In 2011, roughly the time when Looking Backward is set, Kim Stanley Robinson wrote 2312: A Novel. His goal is different from Bellamy’s in many ways. Robinson, who also wrote the breathtakingly technical Red Mars, Blue Mars, Green Mars series, is a practitioner of “hard SF.” [2] He’s not a reformer, really. On the other hand, the protagonist, Swan Er Hong, lives on Mercury and when she is forced to visit Earth, she is scandalized by what has become of it. It is what we all know but projected to a catastrophic future.
In this essay, I would like to point to two very small excerpts from Robinson’s latest work. The first is a new “periodizing system” by the fictional historian Charlotte Shortback. We use historical periods as common currency in the West and give them very little thought: the Middle Ages, the Renaissance, the Romantic Period, the Early Industrial Period. They use historical periods in the East too, of course, but they use different ones.

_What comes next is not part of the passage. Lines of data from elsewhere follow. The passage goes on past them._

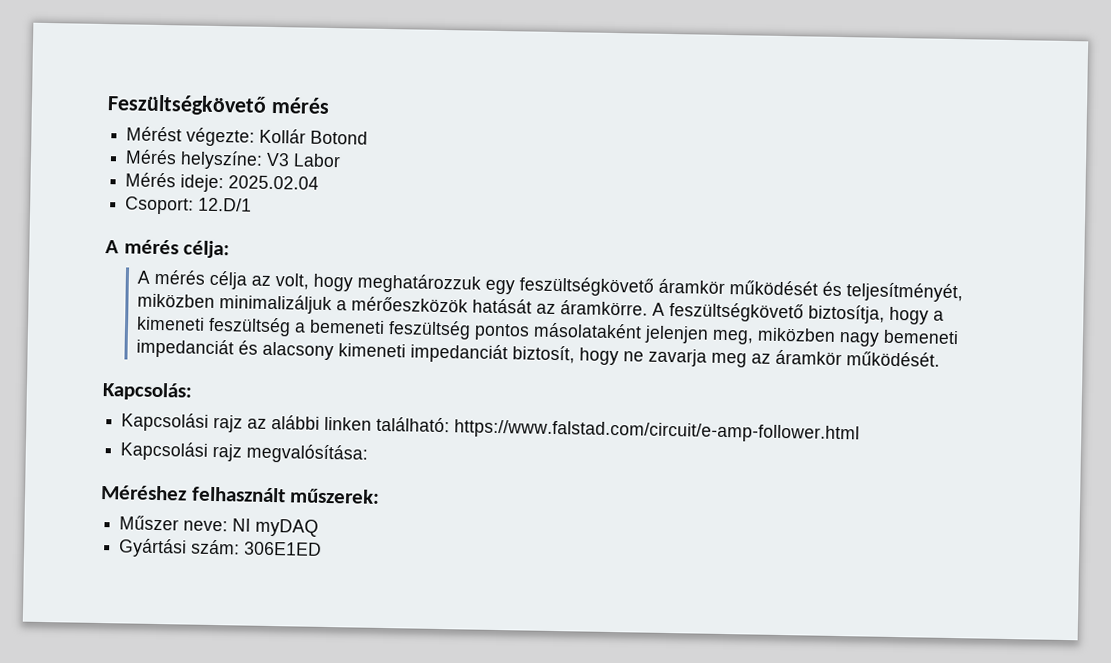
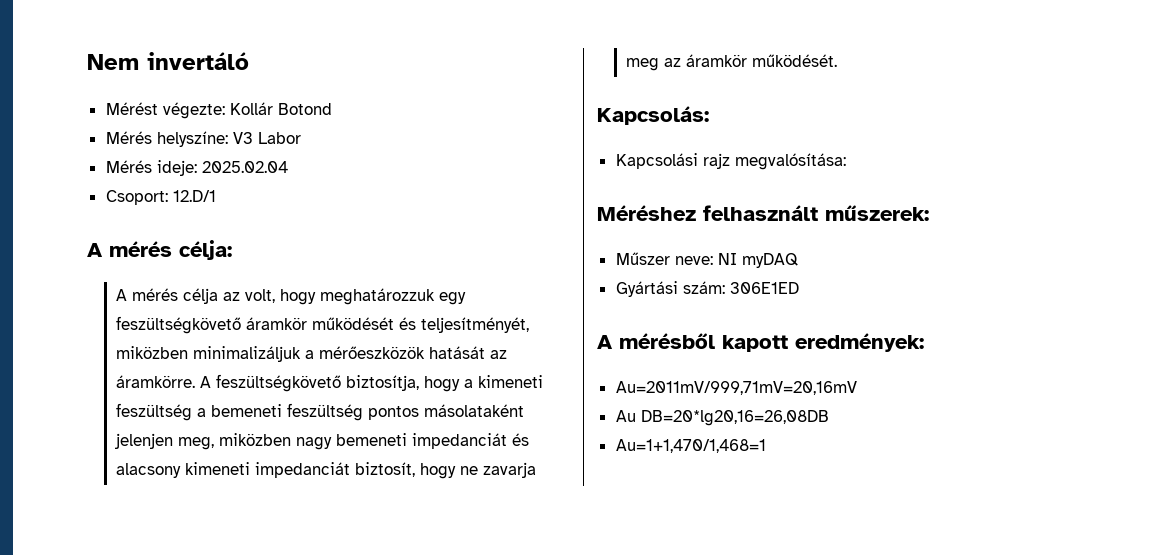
- Feszültségkövető mérés
+ Nem invertáló
- Kapcsolási rajz az alábbi linken található: https://www.falstad.com/circuit/e-amp-follower.html
+ A mérésből kapott eredmények:
+ Au=2011mV/999,71mV=20,16mV
+ Au DB=20*lg20,16=26,08DB
+ Au=1+1,470/1,468=1

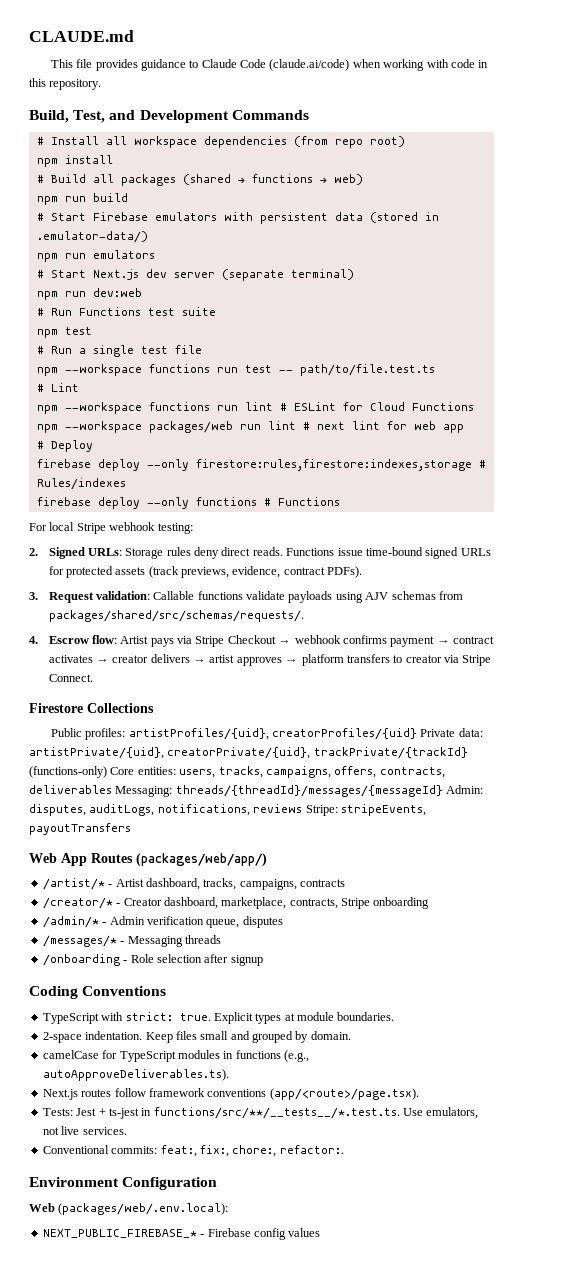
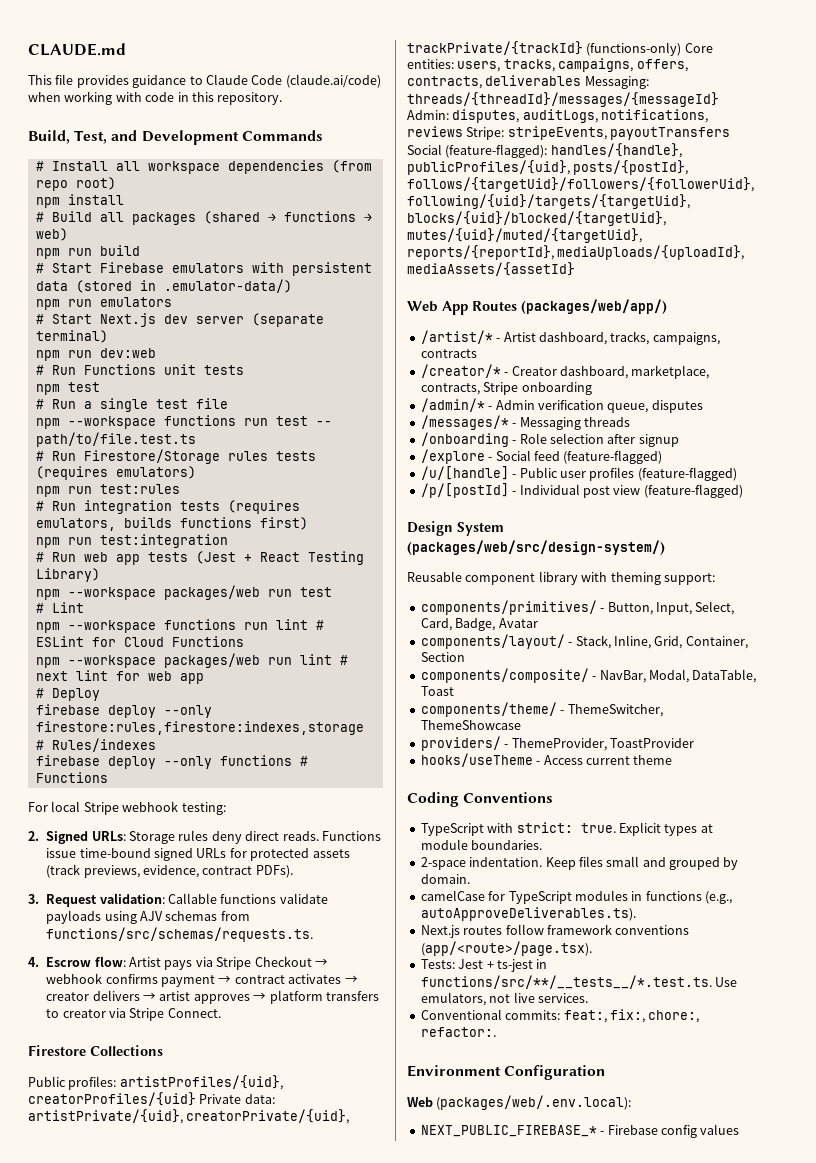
- # Run Functions test suite
+ # Run Functions unit tests
+ # Run Firestore/Storage rules tests (requires emulators)
+ npm run test:rules
+ # Run integration tests (requires emulators, builds functions first)
+ npm run test:integration
+ # Run web app tests (Jest + React Testing Library)
+ npm --workspace packages/web run test
- 3. Request validation: Callable functions validate payloads using AJV schemas from packages/shared/src/schemas/requests/.
+ 3. Request validation: Callable functions validate payloads using AJV schemas from functions/src/schemas/requests.ts.
- Public profiles: artistProfiles/{uid}, creatorProfiles/{uid} Private data: artistPrivate/{uid}, creatorPrivate/{uid}, trackPrivate/{trackId} (functions-only) Core entities: users, tracks, campaigns, offers, contracts, deliverables Messaging: threads/{threadId}/messages/{messageId} Admin: disputes, auditLogs, notifications, reviews Stripe: stripeEvents, payoutTransfers
+ Public profiles: artistProfiles/{uid}, creatorProfiles/{uid} Private data: artistPrivate/{uid}, creatorPrivate/{uid}, trackPrivate/{trackId} (functions-only) Core entities: users, tracks, campaigns, offers, contracts, deliverables Messaging: threads/{threadId}/messages/{messageId} Admin: disputes, auditLogs, notifications, reviews Stripe: stripeEvents, payoutTransfers Social (feature-flagged): handles/{handle}, publicProfiles/{uid}, posts/{postId}, follows/{targetUid}/followers/{followerUid}, following/{uid}/targets/{targetUid}, blocks/{uid}/blocked/{targetUid}, mutes/{uid}/muted/{targetUid}, reports/{reportId}, mediaUploads/{uploadId}, mediaAssets/{assetId}
+ /explore - Social feed (feature-flagged)
+ /u/[handle] - Public user profiles (feature-flagged)
+ /p/[postId] - Individual post view (feature-flagged)
+ Design System (packages/web/src/design-system/)
+ Reusable component library with theming support:
+ components/primitives/ - Button, Input, Select, Card, Badge, Avatar
+ components/layout/ - Stack, Inline, Grid, Container, Section
+ components/composite/ - NavBar, Modal, DataTable, Toast
+ components/theme/ - ThemeSwitcher, ThemeShowcase
+ providers/ - ThemeProvider, ToastProvider
+ hooks/useTheme - Access current theme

Those all collect sets of years in agreed upon chunks.
Shortback’s periodization takes off from our present and moves to the present in which the novel is set. I’ll name them all and then I will pay closer attention to three of them. First, The Dithering: 2005 to 2060; then The Crisis: 2060 to 2130.; then The Turnaround: 2130 to 2160; then The Accelerando: 2160 to 2220; then The Ritard: 2220 to 2270; then The Balkanization: 2270 to 2320.
All those are, of course, unfamiliar, because only the first part of the first period has yet occurred. Still for a story set in 2312 that will feature a ruined and barely habitable earth, it is hard to think of a better title for our own era that the one Shortback provides. We live in “the Dithering.” Here is Shortback’s description.
The Dithering: 2005 to 2060. From the end of the postmodern (Charlotte’s date derived from the UN announcement of climate change) to the fall into crisis. These were wasted years.
That is followed immediately by:
The Crisis: 2060 to 2130. Disappearance of Arctic summer ice, irreversible permafrost melt and methane release, and unavoidable commitment to major sea rise, In these years all the bad trends converged in “perfect storm” fashion, leading to a rise in average global temperature of five K, and sea level rise of five meters — and as a result, in the 2120s, food shortages, mass riots, catastrophic death on all continents, and an immense spike in the extinction rate of other species. Early lunar bases, scientific stations on Mars.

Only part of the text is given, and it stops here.